| Work instructions |
What you submit must be an exact copy of the listing below, with no images in it.

___ Provided entries ___

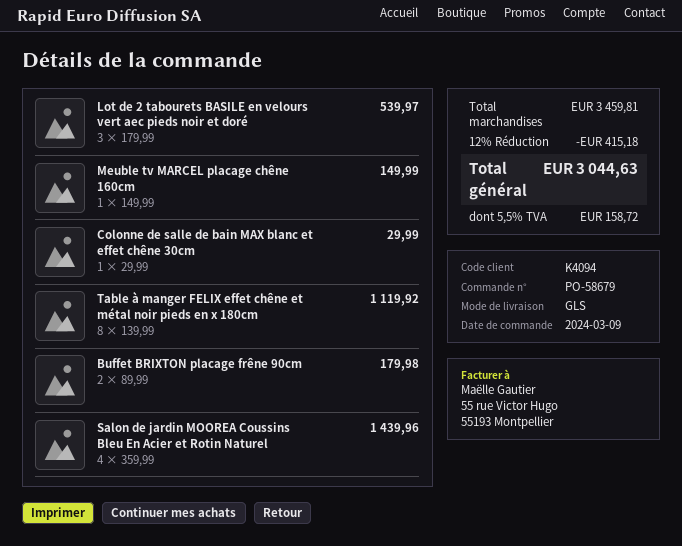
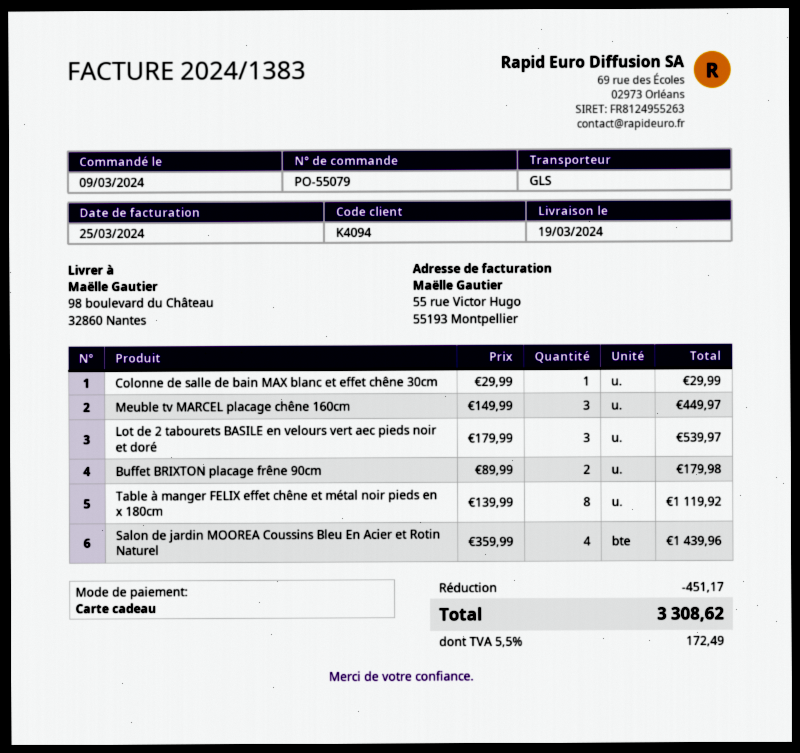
order number: PO-58679 -> PO-55079
Meuble tv MARCEL placage chêne 160cm: 1 x 149.99 = 149.99 -> 3 x 149.99 = 449.97
discount: 415.18 -> 451.17
tax: 5.5% = 158.72 -> 5.5% = 172.49
total: 3044.63 -> 3308.62

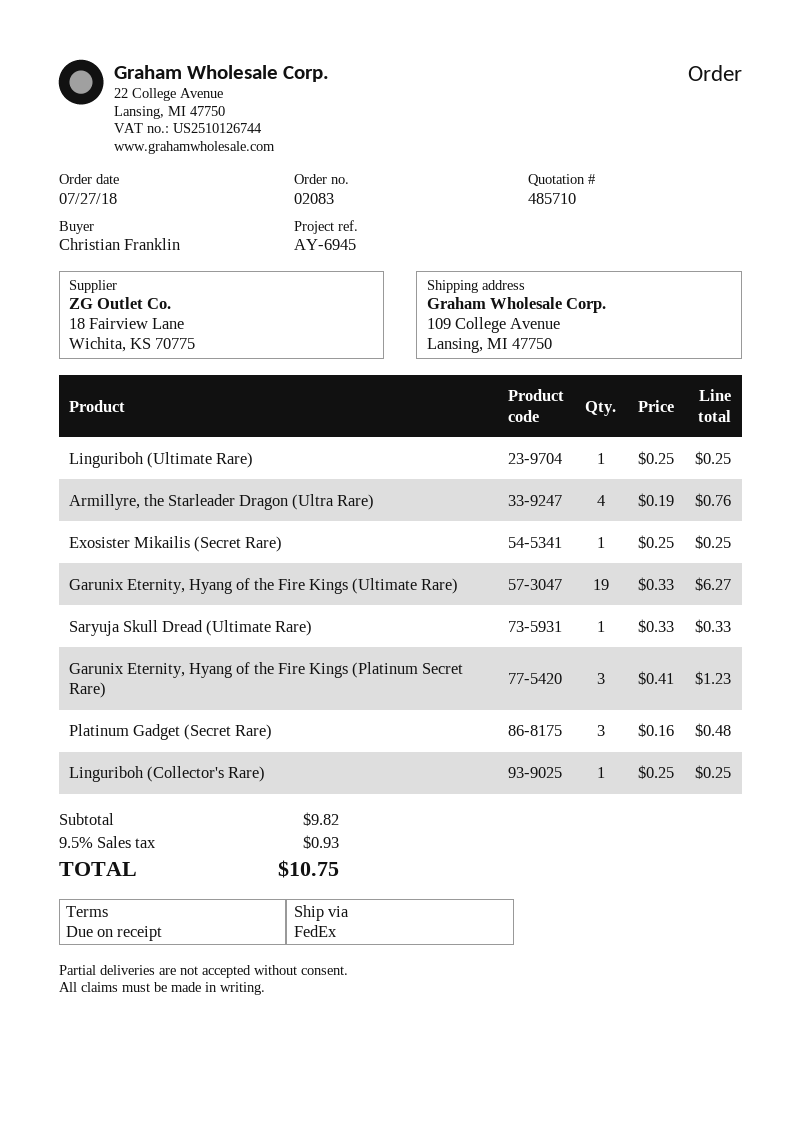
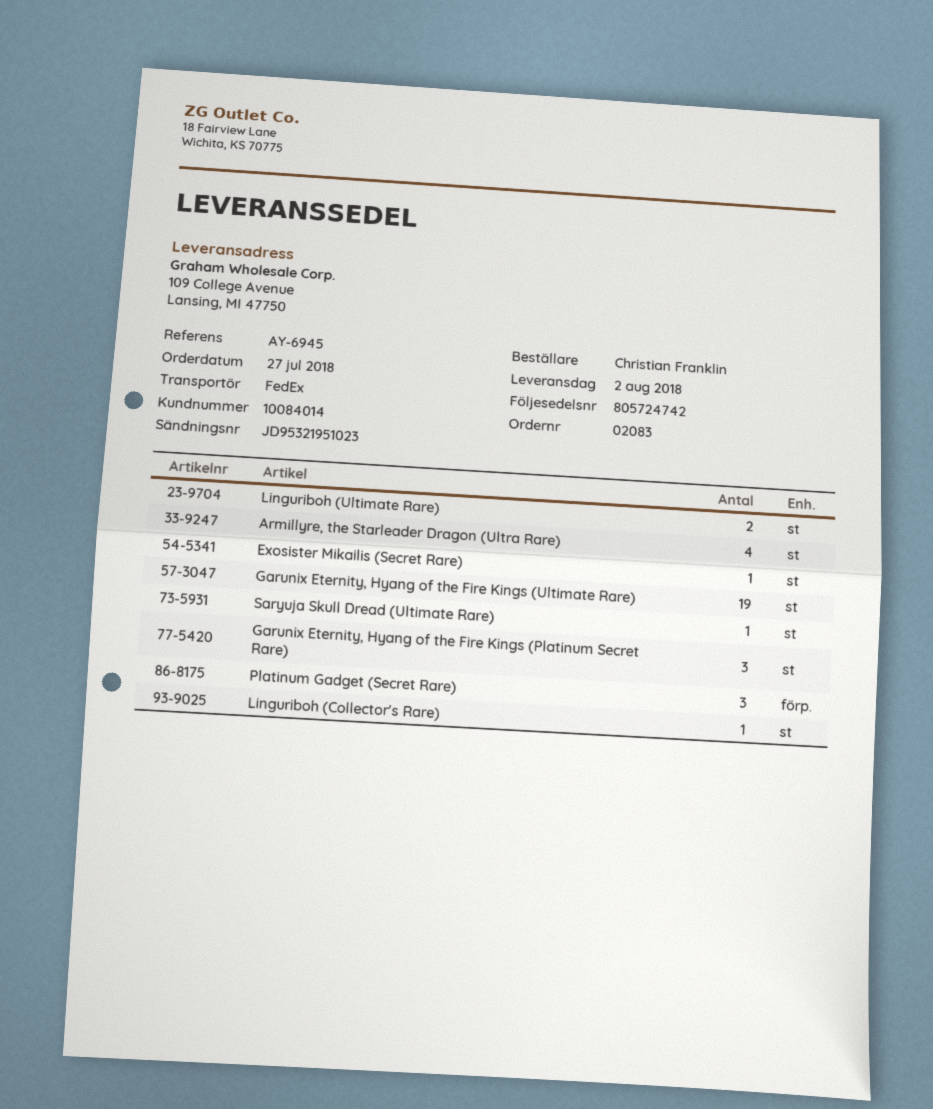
Linguriboh (Ultimate Rare): 1 -> 2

___

| Output for this exercise |
order number: PO-58679 -> PO-55079
Meuble tv MARCEL placage chêne 160cm: 1 x 149.99 = 149.99 -> 3 x 149.99 = 449.97
discount: 415.18 -> 451.17
tax: 5.5% = 158.72 -> 5.5% = 172.49
total: 3044.63 -> 3308.62

Linguriboh (Ultimate Rare): 1 -> 2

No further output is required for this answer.